I’ll admit that I have a weakness when it comes to picking out newer cards, especially when it’s a first-time player and we have all of his cards to choose from for the article. I tend to go for throwback designs and I end up with the Topps Heritage set often. I (sort of) tried to avoid that here today by passing on my first choice, but then while scrolling through more cards, the 2017 Heritage card of Cervelli caught my eye. They used a throwback to the 1968 Topps design, which I really like, so I had to go for it.
One thing with Heritage cards is that even the set designs I don’t particularly care for from the original years, look great on the newer cards, with the glossy look and more vibrant colors. I almost used the Cervelli Heritage card with the 1967 Topps design for this article. That year is probably my least favorite design from the 1960s Topps sets, but it looked good on a 2016 card. Anyone else feel that way? Anyway, let’s look at today’s card, which was #13 in the set, featuring Pirates catcher Francisco Cervelli
Here’s the front of the card:
One thing I like here is that this card has the old-style feel to it with the staged action photo on the sidelines, with the player looking off to the side. That describes about 90% of the cards from the 1968 set, so I like that they used it here for Cervelli. I also like that they got a good shot of the sleeve logo, because the team logo doesn’t appear on the 2017 Heritage cards.
I said that I’m a fan of the 1968 Topps set, but that’s in more of a general term, because they could have done a little better with the Pirates colors.
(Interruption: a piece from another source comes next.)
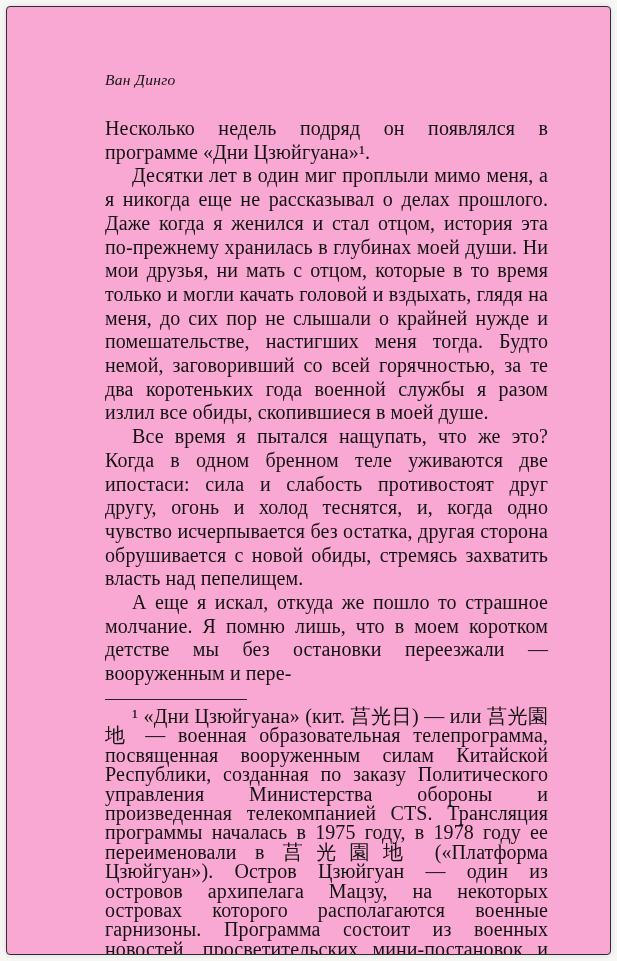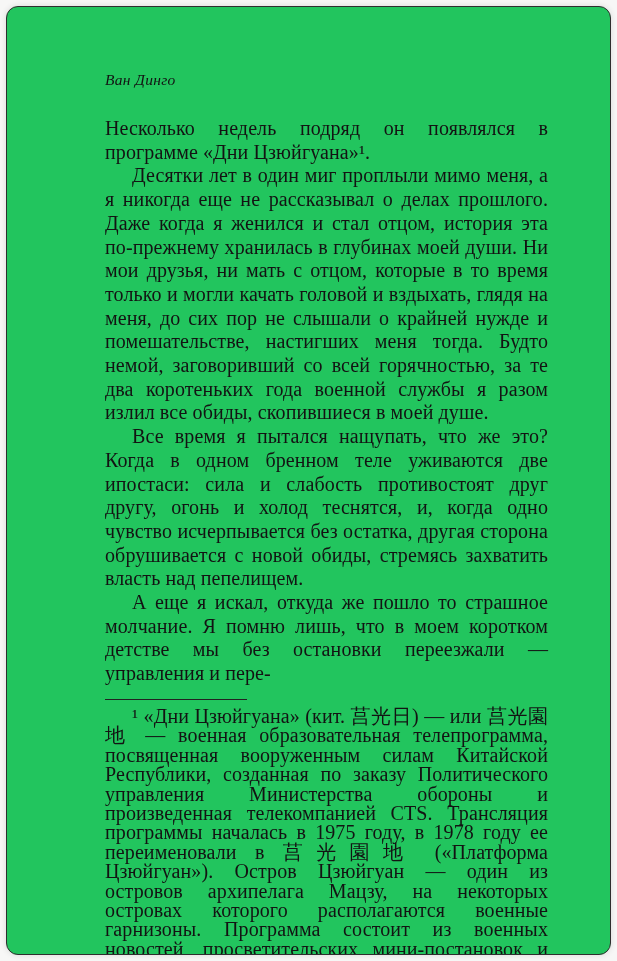"Ван Динго" .page-frame { background: #22c55e -> #f9a8d4; border-radius: 12px -> 4px }
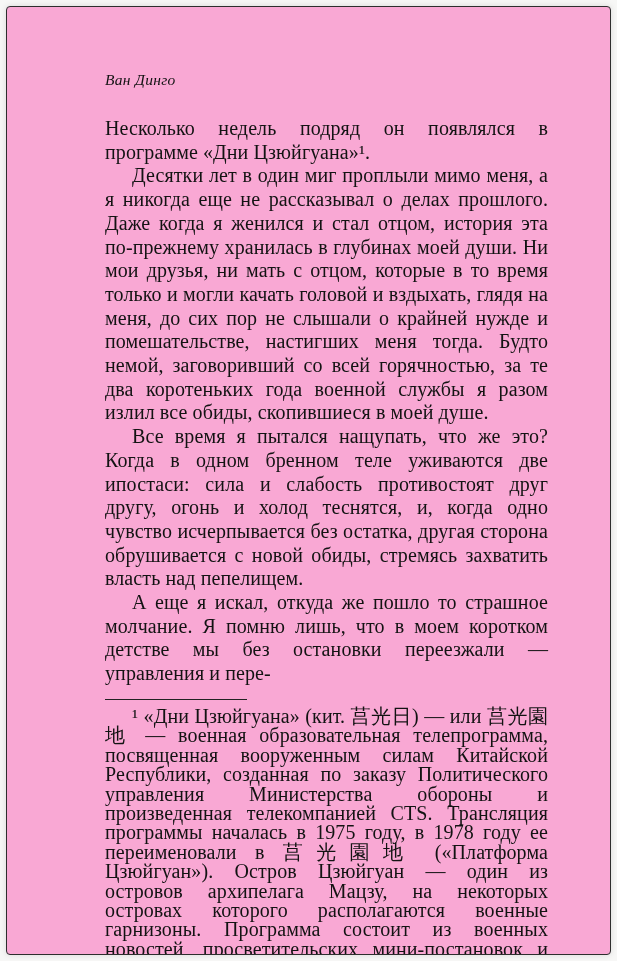"А еще я искал, откуда" p { text: управления -> вооруженным }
If you notice where they have the position/team name, they used that dark pink/white team lettering for all of the Pirates, but not every team had that combo. I always like when they use team colors in the card design, which is one reason why I really like the 1981 Topps set. However, if the colors they use are still eye-catching, then I’m okay with it too. The moon does not hit my eye with the 1968 Pirates, but I still like them more than some years from that era because of the border design.
Here’s the back of the card:
I used the word vibrant above and thought about it for a minute or so because I rarely use that word to describe cards or anything else. Then I see that Topps threw vibrant in the description of Cervelli on the back of the card. I think Cervelli was in the majors just long enough at this point for Topps to decide to leave off his minor league stats and go with a bio section instead. If you didn’t know already, the back is also a throwback to the 1968 design. If you didn’t know the answer to that trivia question, then your homework is to go to the main page on the history site here and start reading until you’re done.
You are interested in this card, I can tell just by how you looked at the front/back. So here’s what you do. Go to Ebay and search “Cervelli 2017 Heritage”, and then pick out the lowest priced card. There are many options under $2 delivered and 37 total auctions for this card. There are a few variations in this set, including a blue border card that is one of 50 available, and that’s going for $10/plus shipping. There’s also a jumbo card that is only numbered to ten copies and that’s going for $7. Whatever you pick, happy collecting.